Marina Manda Lembranças E u amo o Dahmer. Meu marido sabe e, embora não compartilhe pois não é amante de tiras, não se opõe. Todo dia...
Marina Manda Lembranças
Todo dia, depois do café e às vezes durante, abro o Segundo Caderno do Globo e vou lá no alto da página 7, ver como funciona a cabeça que é a ilha, ou o que estranhos demônios criaram e certamente continuarão criando, ou o que datilografa em sua velha máquina de escrever o homenzinho sempre de perfil e cabelos ao vento.
Há gente que gosta de tiras, e gente que não. Mas gostar de tiras não funciona assim, no plural. É gostar de uma ou outra, específica, e nem olhar para as demais. É uma cumplicidade, um pacto. Eu nem sei quais são as que vêm abaixo do Dahmer, na mesma página. Confesso outros amores - ah, o desenho do Laerte! - mas em outros jornais, na Folha, no Estado, e não tão diários.
Gosto mais de tiras, talvez, que de cartoons - embora goste de ambos. O cartoon mata o assunto com um só tiro, seco. Prescinde da colaboração de quem o lê, e se entrega inteiro a um único olhar. Exige precisão, é verdade, e ganha mais vida se for inteligente e não somente engraçado. É como a tacada que encaçapa direto.
A tira, ao contrário, vive da pausa. Respira em três quadros, no máximo quatro. E conta com isso. O leitor entra de pé leve no primeiro quadro, troca o pé para pisar no segundo, e pula com os dois juntos no terceiro. É uma dança mental que espera - e exige- ser recompensada ao final. Uma colaboração entre leitor e desenhista. Quando a tira é inteligente e dá um pulo do gato no último quadro, torna-se automático voltar ao primeiro, que agora completado pelo final, entrega outra leitura. Para ficarmos na metáfora da sinuca, é aquela tacada que faz a bola dar dois toques e encaçapa por ricochete.
Porque amo o Dahmer? Porque ele quase nunca me trai. E traição é justamente o grande risco da tira.
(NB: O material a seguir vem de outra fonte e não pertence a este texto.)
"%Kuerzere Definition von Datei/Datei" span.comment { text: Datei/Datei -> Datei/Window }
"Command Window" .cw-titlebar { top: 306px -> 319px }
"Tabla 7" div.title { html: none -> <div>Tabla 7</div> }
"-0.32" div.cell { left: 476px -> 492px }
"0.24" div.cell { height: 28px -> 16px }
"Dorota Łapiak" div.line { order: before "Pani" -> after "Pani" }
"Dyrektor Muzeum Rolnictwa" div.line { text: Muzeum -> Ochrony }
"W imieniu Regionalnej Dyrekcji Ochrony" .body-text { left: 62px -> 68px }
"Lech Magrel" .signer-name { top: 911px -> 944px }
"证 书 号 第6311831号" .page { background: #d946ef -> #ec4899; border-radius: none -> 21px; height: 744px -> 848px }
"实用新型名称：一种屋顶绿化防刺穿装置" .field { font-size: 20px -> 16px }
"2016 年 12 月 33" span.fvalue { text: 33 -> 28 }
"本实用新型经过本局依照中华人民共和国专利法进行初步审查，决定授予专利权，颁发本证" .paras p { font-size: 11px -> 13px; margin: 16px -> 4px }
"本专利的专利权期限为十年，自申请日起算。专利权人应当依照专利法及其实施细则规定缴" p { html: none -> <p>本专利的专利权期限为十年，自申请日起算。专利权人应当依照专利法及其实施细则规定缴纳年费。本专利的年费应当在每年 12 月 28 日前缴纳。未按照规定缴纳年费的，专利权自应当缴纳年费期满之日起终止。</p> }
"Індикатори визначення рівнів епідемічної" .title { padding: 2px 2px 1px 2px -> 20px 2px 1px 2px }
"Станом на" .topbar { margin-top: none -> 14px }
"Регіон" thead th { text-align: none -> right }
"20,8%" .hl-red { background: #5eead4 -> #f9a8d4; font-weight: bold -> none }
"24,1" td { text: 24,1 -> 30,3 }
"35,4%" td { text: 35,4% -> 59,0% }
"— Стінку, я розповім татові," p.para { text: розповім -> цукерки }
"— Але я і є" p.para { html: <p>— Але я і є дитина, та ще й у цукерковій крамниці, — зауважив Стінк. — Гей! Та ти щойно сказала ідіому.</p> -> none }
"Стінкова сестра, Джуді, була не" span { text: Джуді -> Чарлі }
Ou seja, você é convidado à dança, dá o primeiro passo, se empenha, já expectante dá o segundo passo, prepara-se para o pulo final, mas no terceiro quadro nada é dito que justifique você ter percorrido o caminho até ali. Desapontamento. Se o desapontamento se repetir ou ocorrer com frequência, você desama aquela tira, passa a visitá-la só esporadicamente, ou a abandona de todo.
Gosto da crueldade crítica do Dahmer, da sua economia verbal, do traço essencial. Posso estar equivocada, mas ele começou essa tira desenhando de outro modo, desenhando muito bem. E aí deu uma meia trava e "desaprendeu"a desenhar. Foi quando começou a desenhar melhor.
Tive um professor de gravura, Orlando da Silva, pessoa encantadora a quem muito devo, que a certa altura da vida sentiu seu desenho ficar muito fácil, muito certinho. Então, para fugir da facilidade, começou a desenhar com a mão esquerda. O problema é que não com a mão se desenha, ou não prioritariamente com a mão. Desenha-se com a cabeça. A mão, talentosa ou bem treinada, obedece. De modo que, mesmo usando a esquerda sem ser canhoto, corre-se o perigo dela aprender, e passar a desenhar tão certinha quanto a direita.
Não gosto de tiras narrativas, nem das que prosseguem uma história como se fossem capítulos. A ser assim, vou logo para os quadrinhos. O bom da tira, para mim, é quando ela se completa nos três quadros. Como um miniconto. Ou, se for econômica e exata nas palavras, como um haikai.